Мое молчание и самого меня смущает, дорогой Вас. Вас.? Да, все сообщенное Вами было для меня тяжелым ударом, и надо было, чтобы впечатление улеглось и «обошлось», прежде чем я смог бы написать как следует. К этому присоединилось смущающее впечатление и от присланного Вами «Короба 2-го Оп. листьев». Несмотря на множество страниц, острых и бездонных, книга, прочитанная мною в один присест, оставила впечатление неблагоприятное. Самое главное — это что Вы нарушили тот новый род «уединенной» литературы, который сами же создали. Афоризмы по неск. страниц уже не афоризмы, а рассуждения. А если так, то читатель уже не относится и так бережно, как к малому ребенку, и не вслушивается в их лепет, а требует основных свойств рассуждения: сами выступив из области «уединенного», Вы естественно подлежите тем требованиям, которые предъявляют ко всему внешнему, не-уединенному. Затем, в строках «кор. 2-го» нет (во многих местах) непосредственности и гениальной бездоказательности прежних томов: чувствуется какая- то нарочитость и, в соединении с манерою уединенного, она производит впечатление деланной непосредственности.
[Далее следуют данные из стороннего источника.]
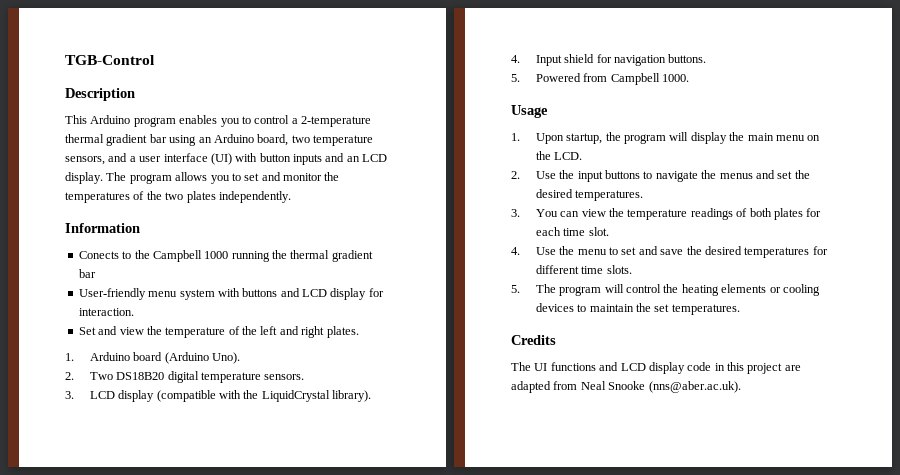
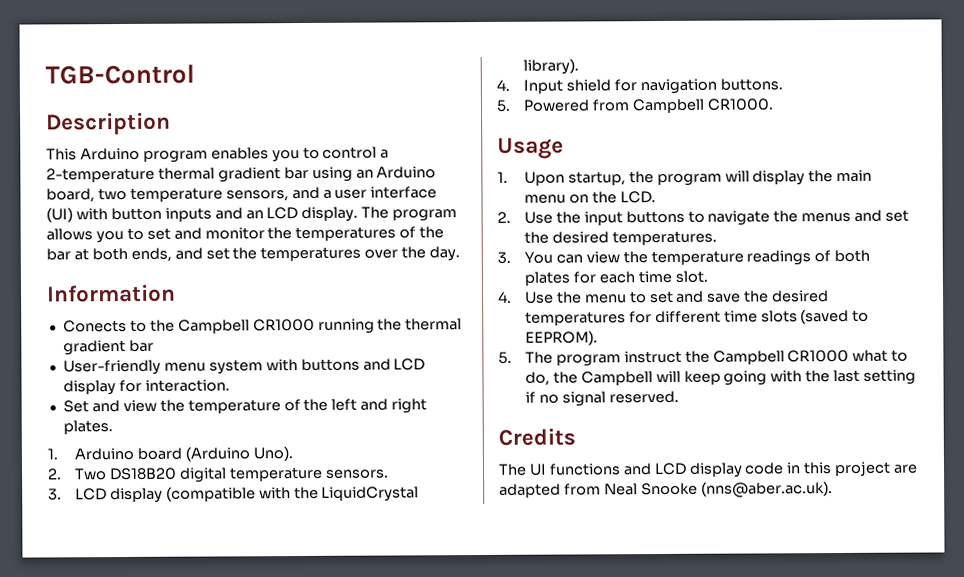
- The program allows you to set and monitor the temperatures of the two plates independently.
+ The program allows you to set and monitor the temperatures of the bar at both ends, and set the temperatures over the day.
- Conects to the Campbell 1000 running the thermal gradient bar
+ Conects to the Campbell CR1000 running the thermal gradient bar
- 5. Powered from Campbell 1000.
+ 5. Powered from Campbell CR1000.
- 4. Use the menu to set and save the desired temperatures for different time slots.
+ 4. Use the menu to set and save the desired temperatures for different time slots (saved to EEPROM).
- 5. The program will control the heating elements or cooling devices to maintain the set temperatures.
+ 5. The program instruct the Campbell CR1000 what to do, the Campbell will keep going with the last setting if no signal reserved.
Это — о форме. В содержании невыносимо постоянное Ваше «вожжание»43 с разным литературным хамством. Вы ругаете их, но тем не менее заняты ими на сотнях страниц. Право же, благородный дом, где целый день ругают прислугу и ее невоспитанность, сам делается подозрительным в смысле своей воспитанности44 . Что же Вас так беспокоит, — спрашиваю я, — успех Чернышевского и проч., давно умерших. Отцветут «яко трава дние его», их всех, отцвели уже. Народится новое хамство, и тоже пройдет. И так будет до конца дней. Но думать об этом и заниматься этим не только скучно, но и вредно. Что же мы завидуем, что ли? Каждый в мире получает то, чего воистину хочет. Мы45 не хотим публичности, не хотим внешних успехов (ибо все это связывает свободу) и, следовательно, поделом не получаем. Но мы имеем чувство вечности, пребываемости, неотменности значения всего нашего. Мы стоим в сторонке, а они кричат. Но мы знаем, что перестоим их и всех подобных им, — и спокойны. Мы вечны, а они — теперь. Чего же ругаться.